Roman Catholic bishop (died 1223)

Guillaume de Seignelay (died 1223) was Bishop of Auxerre from 1207 to 1220 and then Bishop of Paris from 1220 until his death.

== Life ==
He was the son of Bouchard de Seignelay, a family of lords of Seignelay, and Aanor de Montbard, a relative of Bernard of Clairvaux. His brother was Manassas de Seignelay, Bishop of Orleans. Guillaume was elected as bishop of Auxerre in 1207.

During his tenure he came into conflict with Philip II. This happened because in 1210 Philip asked the french bishops to follow him in his campaign into Brittany. Guillaume and his brother marched to Mantes but not finding the king, retreated. In response, Philip confiscated their holdings, while the two bishops placed those territories under interdict. After the arbitration of Innocent III, in 1212 the properties were restored to the bishops and they were exonerated from military duties.

Guillaume also participated in the Albigensian Crusade with his brother, leading their troops to Carcassonne with Simon de Montfort.

In 1220 he was elected bishop of Paris by Honorius III. Actually, at first, Aldobrandino Cajetan was elected, but he refused, preferring to be bishop of Sabina. Later, Gauthier Cornu was proposed, but didn't receive papal approvation. This led to Guillaume's election to the post, despite his own protests.

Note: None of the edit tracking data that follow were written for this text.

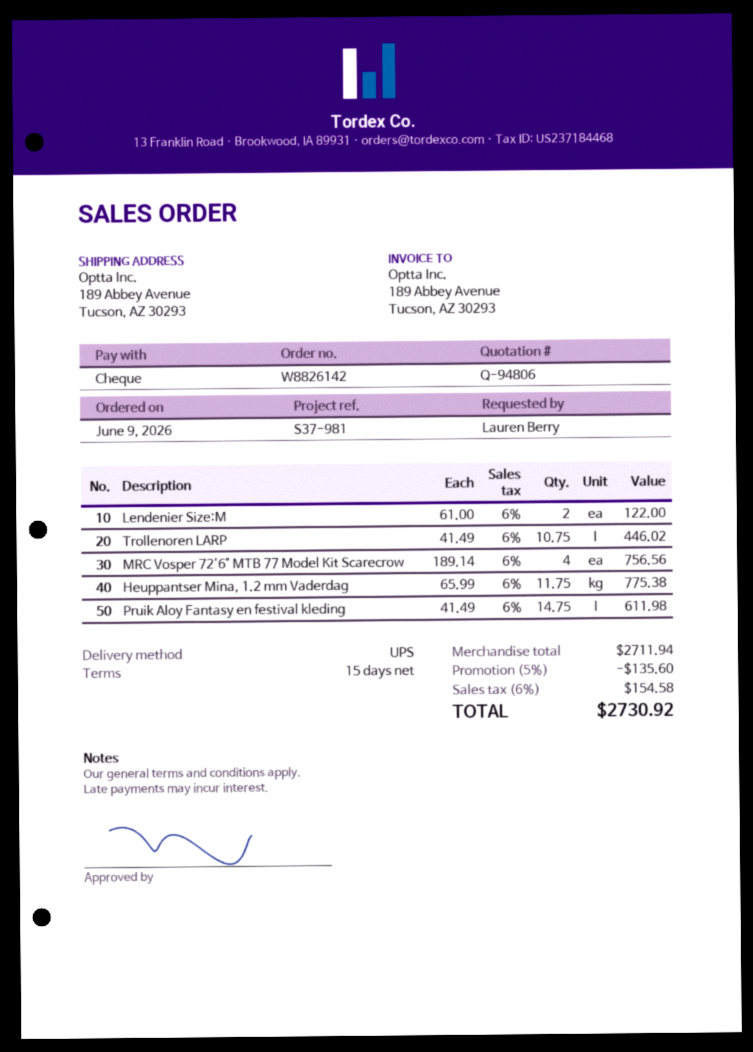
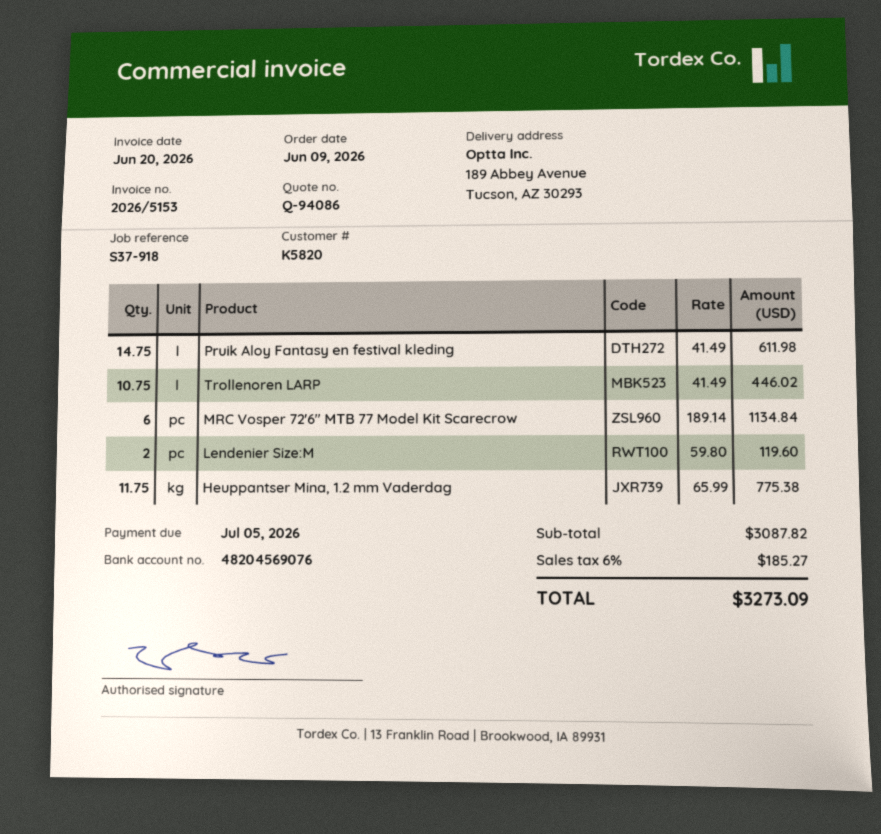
quote number: Q-94806 -> Q-94086
reference: S37-981 -> S37-918
Lendenier Size:M: 2 x 61.00 = 122.00 -> 2 x 59.80 = 119.60
MRC Vosper 72'6" MTB 77 Model Kit Scarecrow: 4 x 189.14 = 756.56 -> 6 x 189.14 = 1134.84
subtotal: 2711.94 -> 3087.82
discount: 5% = 135.60 -> none
tax: 6% = 154.58 -> 6% = 185.27
total: 2730.92 -> 3273.09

In this new post, Guillaume came again into conflict with Philip. This was caused by his affirmation of the temporal rights of the bishops of Paris over the city. This turned out favourably for Guillaume, who managed to receive an annual income from the king. Beside the king, he also entered into conflict with the University of Paris, having to imprison and execommunicate both students and professors due to their supposed opposition to the bishop, the chancellor and the king. Pope Honorius, however, decreed in 1222 to free the imprisoned and asked the bishop not to molest those who had a license to teach.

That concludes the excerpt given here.